Au-delà de ma nature et de ma foi, j’imputerai aussi la distance que j’ai marquée à la crainte que ma candidate ne se retrouve écrasée par ma présence, jusqu’à donner l’impression de n’être qu’un prête-nom. Ainsi, obnubilé par le risque de la surexposer à ma lumière, l’ai-je sans doute condamnée bien malgré moi ! à la lueur falote de son espoir, dans un canton aux confins de quoi la voirie n’est de surcroît hélas pas toujours parfaitement éclairée. Et puis, eût-on toléré un ministre d’État, fort occupé des affaires du monde, passant de la prestigieuse tribune de l’ONU au micro grésillant d’une arrière-salle cantonale ? Je ne recherche pas à tout prix l’alibi à Tripoli ou ailleurs mais, quand on a comme moi la charge des attaques aériennes d’une coalition internationale, croit-on vraiment qu’on ait le loisir de s’abaisser au pilonnage d’une insignifiante conseillère générale ? Les mélomanes conviendront qu'on n'exécute pas La Pie voleuse aux orgues de Staline !

Osons pour en finir révéler une mienne faiblesse, que je ne pense pas étrangère à la déroute de notre toutou dans la campagne ; je veux parler de ma dévotion à Giovanni di Pietro Bernardone, plus connu sous le nom de saint François d’Assise.
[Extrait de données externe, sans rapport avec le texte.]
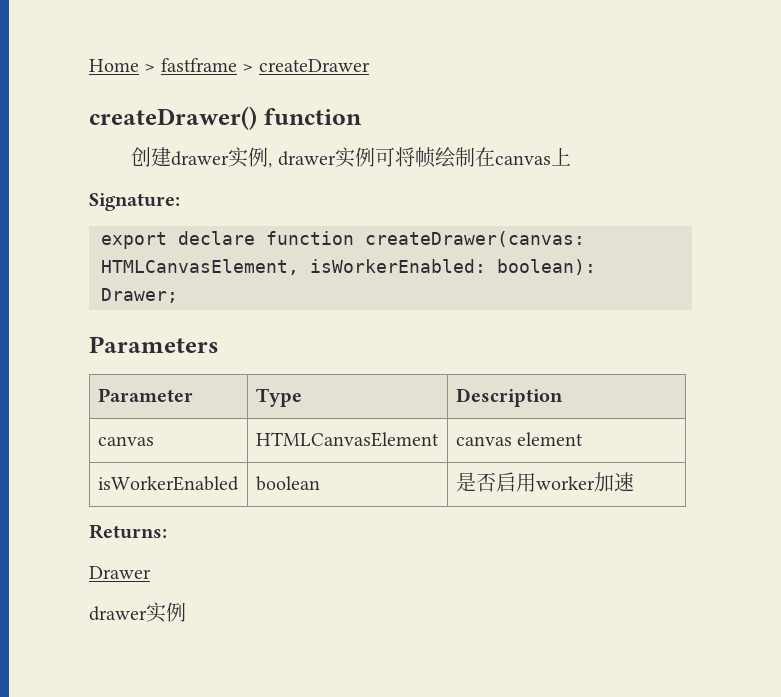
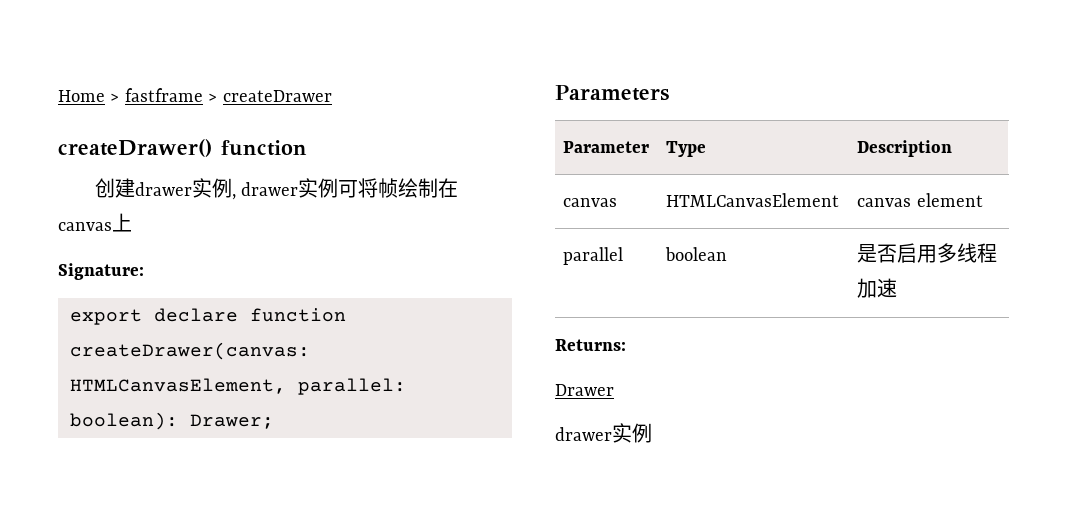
[310,259,486,273] isWorkerEnabled: -> [298,378,406,395] parallel:
[97,476,239,491] isWorkerEnabled -> [563,247,624,265] parallel
[535,476,595,490] worker -> [937,243,998,263] 多线程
Qui est familier de l’hagiographe Thomas de Celano ou du peintre Giotto aura compris que je me réclame du « sermon aux oiseaux ». Si j’ai pu par le passé souffrir de l’indélicatesse d’une pie chapardeuse, je ne saurais renoncer pour autant à l’espoir de la voir un jour me manger dans la main ou se poser sur mon épaule. Quoi que je prétendisse, on ne me verra donc jamais toucher une seule plume de ces créatures ailées sur quoi mon cher François traça jadis le signe de la Croix (cela dit, tout à fait entre nous, je ne m’opposerais pas à ce qu’on encageât un temps ladite agasse sur L’Ile aux Oiseaux).

Je ne jetterai pas la pierre à qui me reprocherait cette tendresse aviaire, tant l’ingrate Margot a été déloyale dans son combat. Ne se contentant pas en effet de ses habituels coups de bec, elle a lancé l’artillerie lourde sur ma frêle candidate : ses chars, ses avions de chasse, ses sarcasmes, ses scuds, son blogue, ses missiles, ses injures, sa bile, ses bazookas, que sais-je encore ! Pas une porte du canton qui n’ait été forcée par ses milices à l’heure de la soupe ou du laitier ! Pas un abonné au téléphone qui n’ait reçu menaces et injonctions ! Dans ces conditions extrêmes, soyons donc fiers de nos partisans qui à mains nues, au péril de leur vie, sans autre soutien que leur courage, ont osé défier le bolchevisme dans les urnes ! Ne tient-il pas en vérité du miracle que, face à une telle canonnade et à une telle mitraille, il ne nous ait manqué hier soir à vingt heures que quarante-cinq voix pour mettre une plumée à cette volaille !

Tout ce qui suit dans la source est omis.